### Entries provided
_ _ _ _ _ _ _
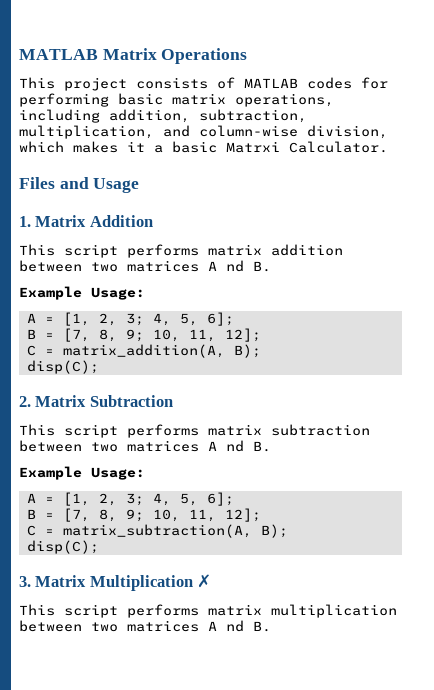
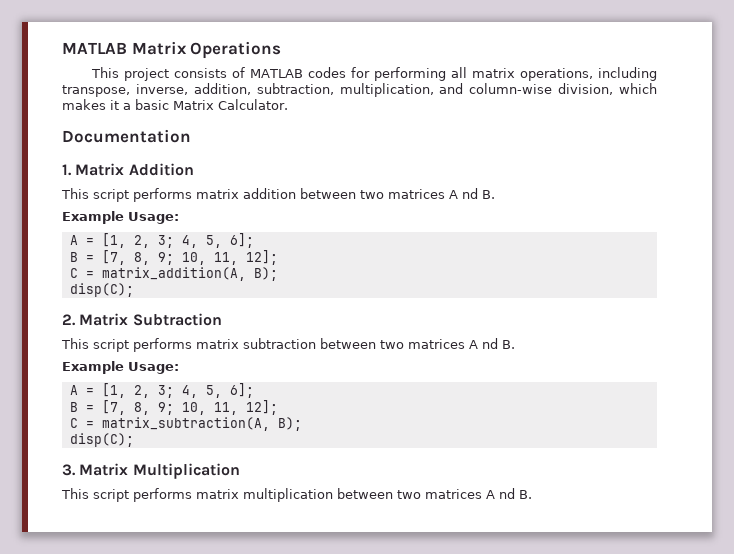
- This project consists of MATLAB codes for performing basic matrix operations, including addition, subtraction, multiplication, and column-wise division, which makes it a basic Matrxi Calculator.
+ This project consists of MATLAB codes for performing all matrix operations, including transpose, inverse, addition, subtraction, multiplication, and column-wise division, which makes it a basic Matrix Calculator.
- Files and Usage
+ Documentation
- 3. Matrix Multiplication ✗
+ 3. Matrix Multiplication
_ _ _ _ _ _ _
### Work request
Word for word, restate all of the records. Exclude the pictures.

### Response for this exercise
- This project consists of MATLAB codes for performing basic matrix operations, including addition, subtraction, multiplication, and column-wise division, which makes it a basic Matrxi Calculator.
+ This project consists of MATLAB codes for performing all matrix operations, including transpose, inverse, addition, subtraction, multiplication, and column-wise division, which makes it a basic Matrix Calculator.
- Files and Usage
+ Documentation
- 3. Matrix Multiplication ✗
+ 3. Matrix Multiplication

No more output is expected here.